> Work order: Could you copy exactly the line that contains "- Database rows" and every line after it to the end of the records, and nothing more?
** Provided entries follows **
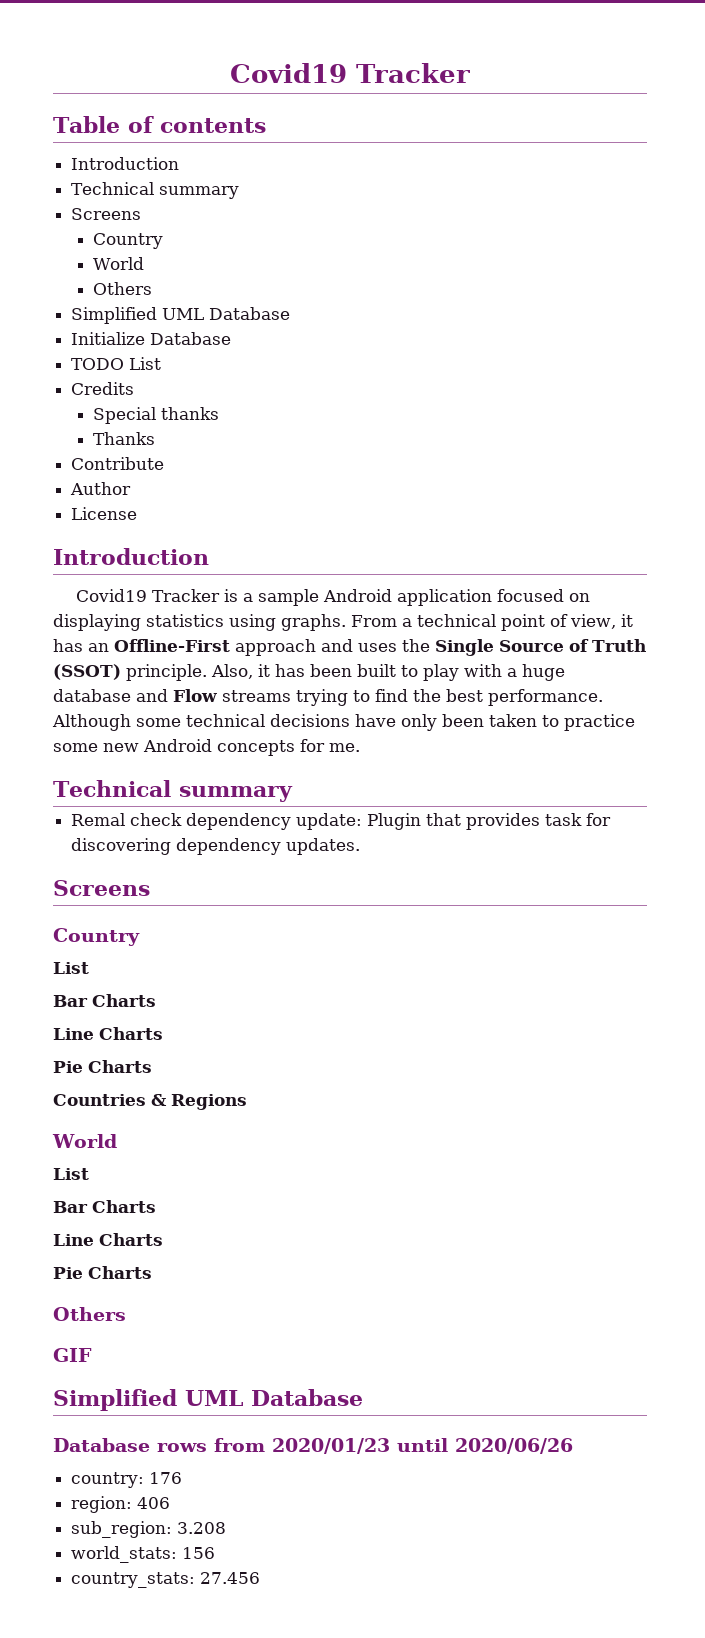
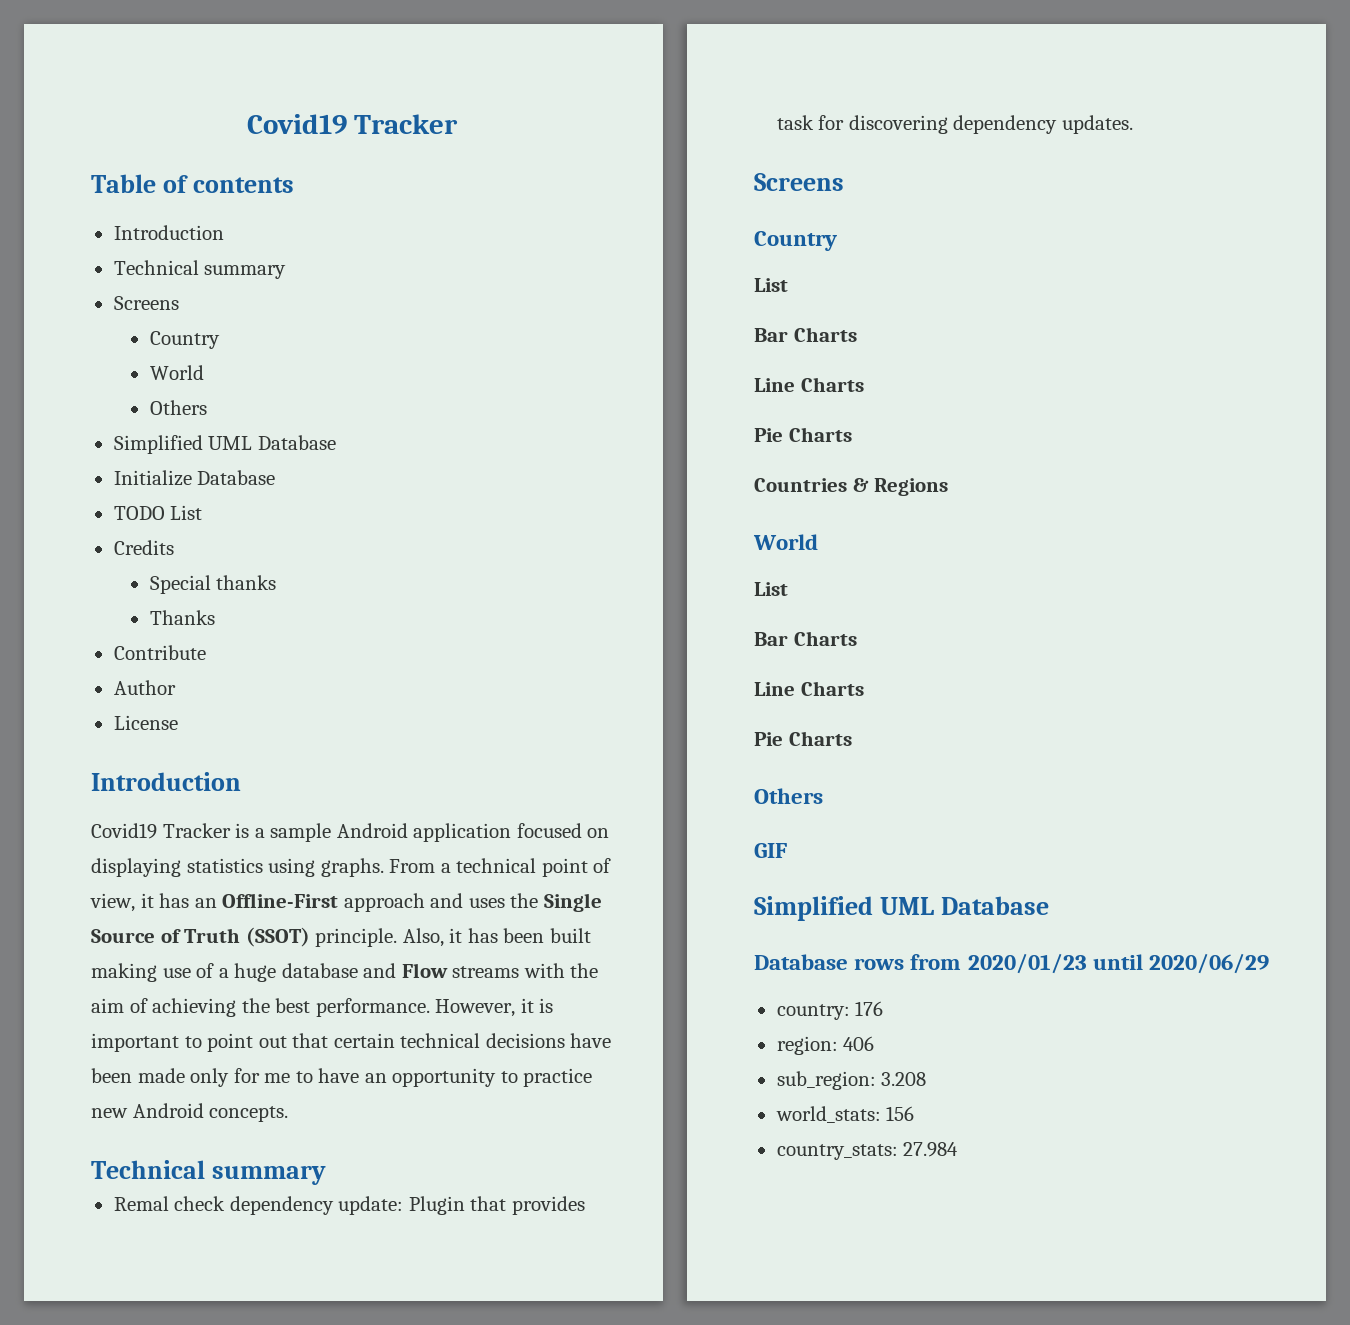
- Also, it has been built to play with a huge database and Flow streams trying to find the best performance. Although some technical decisions have only been taken to practice some new Android concepts for me.
+ Also, it has been built making use of a huge database and Flow streams with the aim of achieving the best performance. However, it is important to point out that certain technical decisions have been made only for me to have an opportunity to practice new Android concepts.
- Database rows from 2020/01/23 until 2020/06/26
+ Database rows from 2020/01/23 until 2020/06/29
- country_stats: 27.456
+ country_stats: 27.984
** End of Provided entries **
> Output for this exercise:
- Database rows from 2020/01/23 until 2020/06/26
+ Database rows from 2020/01/23 until 2020/06/29
- country_stats: 27.456
+ country_stats: 27.984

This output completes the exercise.